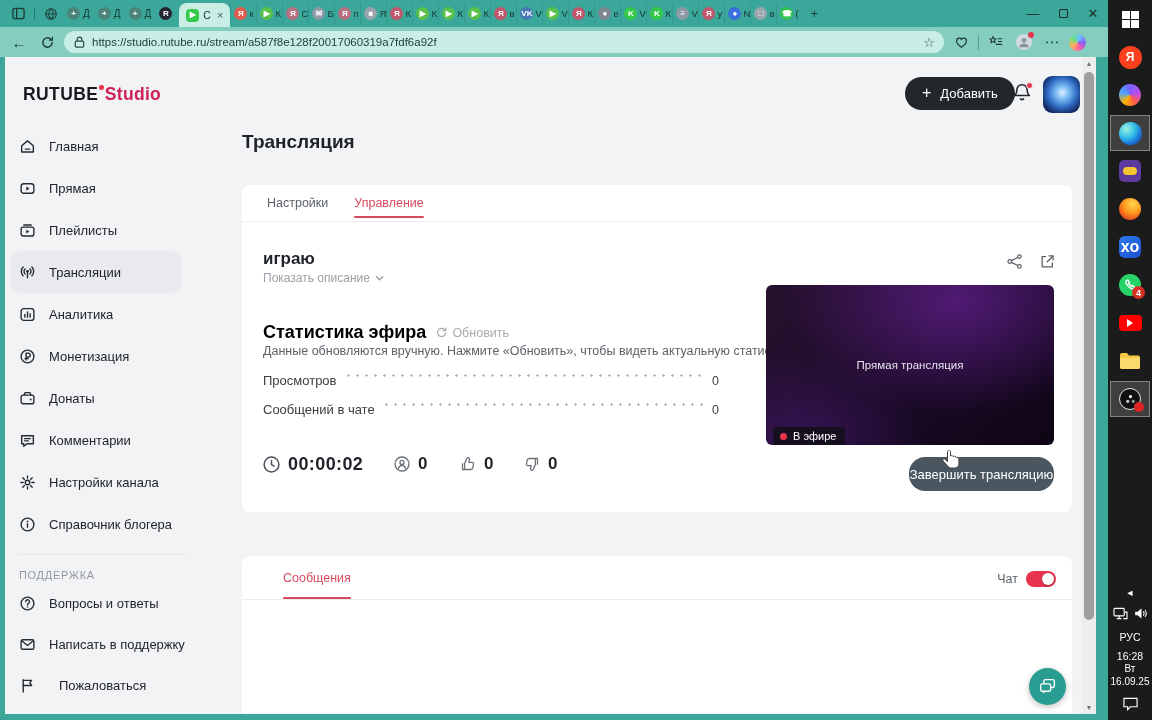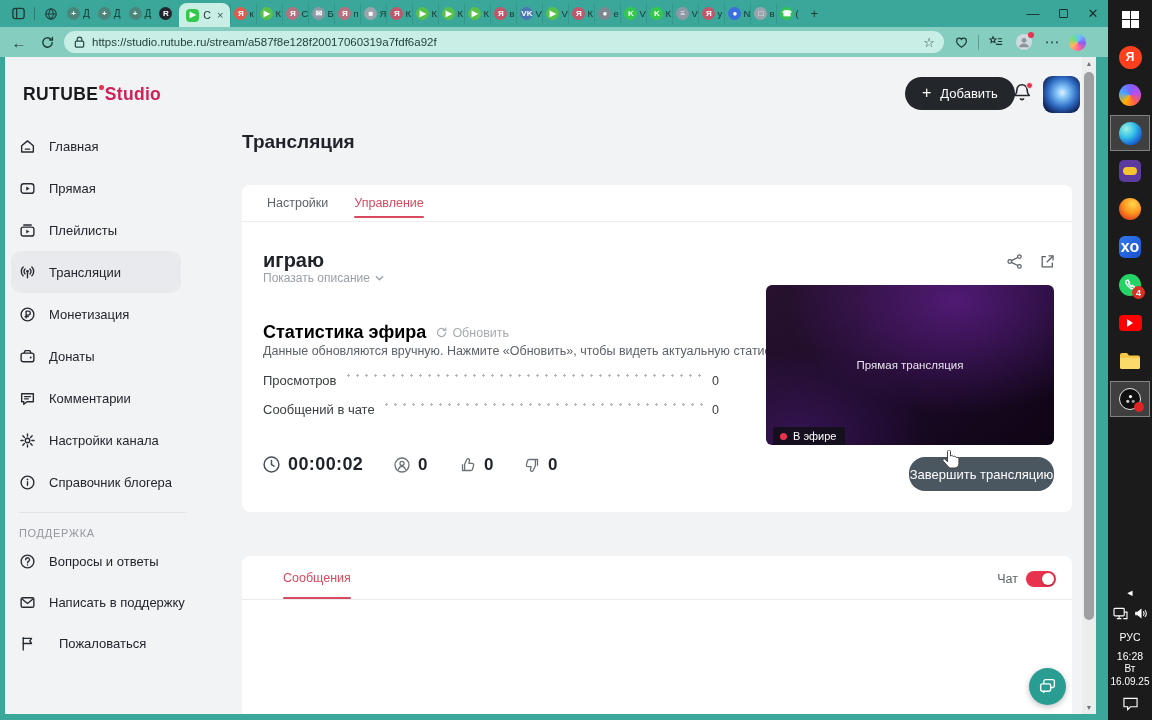--- a/index.html
+++ b/index.html
@@ -88,35 +88,35 @@
   #card2 { top:499px; height:170px; }
 
   .tabsrow { height:37px; border-bottom:1px solid #eceef0; display:flex; align-items:center; padding-left:25px; gap:26px; }
   .tab { position:relative; height:100%; display:flex; align-items:center; font-size:12.5px; color:#5c6268; }
   .tab.active { color:#d84a5f; }
   .tab.active::after { content:""; position:absolute; left:0; right:0; bottom:3px; height:2px;
     background:#d84a5f; border-radius:1px; }
   #card2 .tabsrow { height:44px; padding-left:41px; border-bottom:1px solid #e9ebec; }
   #card2 .tab.active::after { bottom:0; }
 
-  #stream-title { position:absolute; left:21px; top:64px; font-size:20px; font-weight:700; color:#1f2329; }
+  #stream-title { position:absolute; left:21px; top:64px; font-size:17px; font-weight:700; color:#1f2329; }
   #show-desc { position:absolute; left:21px; top:86px; font-size:12px; color:#9aa0a6; display:flex; gap:5px; align-items:center; }
   #card-actions { position:absolute; right:16px; top:68px; display:flex; gap:16px; }
   #stats-title-row { position:absolute; left:21px; top:137px; display:flex; align-items:center; gap:9px; }
   #stats-title { font-size:18px; font-weight:700; color:#000000; }
   #refresh-btn { display:flex; align-items:flex-start; gap:4px; font-size:12.5px; color:#a6abb0; }
   #stats-note { position:absolute; left:21px; top:159px; font-size:12.5px; color:#5c6268; }
   #stat-rows { position:absolute; left:21px; top:182px; width:456px; }
   .srow { height:29px; display:flex; align-items:flex-end; padding-bottom:8px; font-size:13px; color:#3c4043; }
   .leader { flex:1; margin:0 7px; align-self:stretch;
     background-image:radial-gradient(circle, #b0b5ba 1.05px, transparent 1.35px);
     background-size:9px 3px; background-repeat:repeat-x; background-position:left bottom 11px; }
   .srow .val { font-size:12.5px; color:#3c4043; }
 
-  #counters { position:absolute; left:20px; top:269px; display:flex; align-items:center; }
+  #counters { position:absolute; left:20px; top:269px; display:flex; align-items:flex-start; }
   .cnt { display:flex; align-items:center; gap:7px; }
   #timer { font-size:18px; font-weight:700; color:#1f2329; letter-spacing:.4px; }
   .cval { font-size:17px; font-weight:600; color:#1f2329; }
 
   #preview { position:absolute; left:524px; top:100px; width:288px; height:160px; border-radius:6px; overflow:hidden;
     background:
       radial-gradient(95% 115% at 66% 10%, rgba(122,38,178,.55), transparent 62%),
       radial-gradient(75% 95% at 12% 96%, rgba(92,32,150,.38), transparent 58%),
       linear-gradient(140deg,#27112f 0%,#1a0a26 55%,#0e0514 100%); }
   #preview .plabel { position:absolute; left:0; right:0; top:74px; text-align:center; font-size:11.5px; color:#e9e4ef; }
@@ -378,20 +378,27 @@
             <span>Плейлисты</span>
           </div>
           <div class="sb-item active">
             <svg width="17" height="17" viewBox="0 0 16 16" fill="none" stroke="#262b31" stroke-width="1.3" stroke-linecap="round" stroke-linejoin="round">
               <circle cx="8" cy="7" r="1.3" fill="#262b31" stroke="none"></circle>
               <path d="M8 8.5V13"></path>
               <path d="M5.7 9.3a3.2 3.2 0 010-4.6M10.3 4.7a3.2 3.2 0 010 4.6"></path>
               <path d="M3.9 11.1a5.8 5.8 0 010-8.2M12.1 2.9a5.8 5.8 0 010 8.2"></path>
             </svg>
             <span>Трансляции</span>
+          </div>
+          <div class="sb-item">
+            <svg width="17" height="17" viewBox="0 0 16 16" fill="none" stroke="#262b31" stroke-width="1.3" stroke-linecap="round" stroke-linejoin="round">
+              <rect x="2" y="2.5" width="12" height="11" rx="2.5"></rect>
+              <path d="M5.5 10.5V8M8 10.5V5.5M10.5 10.5V7.2"></path>
+            </svg>
+            <span>Аналитика</span>
           </div>
           <div class="sb-item">
             <svg width="17" height="17" viewBox="0 0 16 16" fill="none" stroke="#262b31" stroke-width="1.3" stroke-linecap="round" stroke-linejoin="round">
               <circle cx="8" cy="8" r="6"></circle>
               <path d="M6.7 11.2V4.8h2a1.9 1.9 0 010 3.8h-2M5.7 10h3"></path>
             </svg>
             <span>Монетизация</span>
           </div>
           <div class="sb-item">
             <svg width="17" height="17" viewBox="0 0 16 16" fill="none" stroke="#262b31" stroke-width="1.3" stroke-linecap="round" stroke-linejoin="round">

⁂

▶ _PROBLEM REQUIREMENTS_:
Copy out, from the material above, each line where the word "class" is present.

▶ _RESULT_:
           <div class="sb-item active">
+          <div class="sb-item">
           <div class="sb-item">
           <div class="sb-item">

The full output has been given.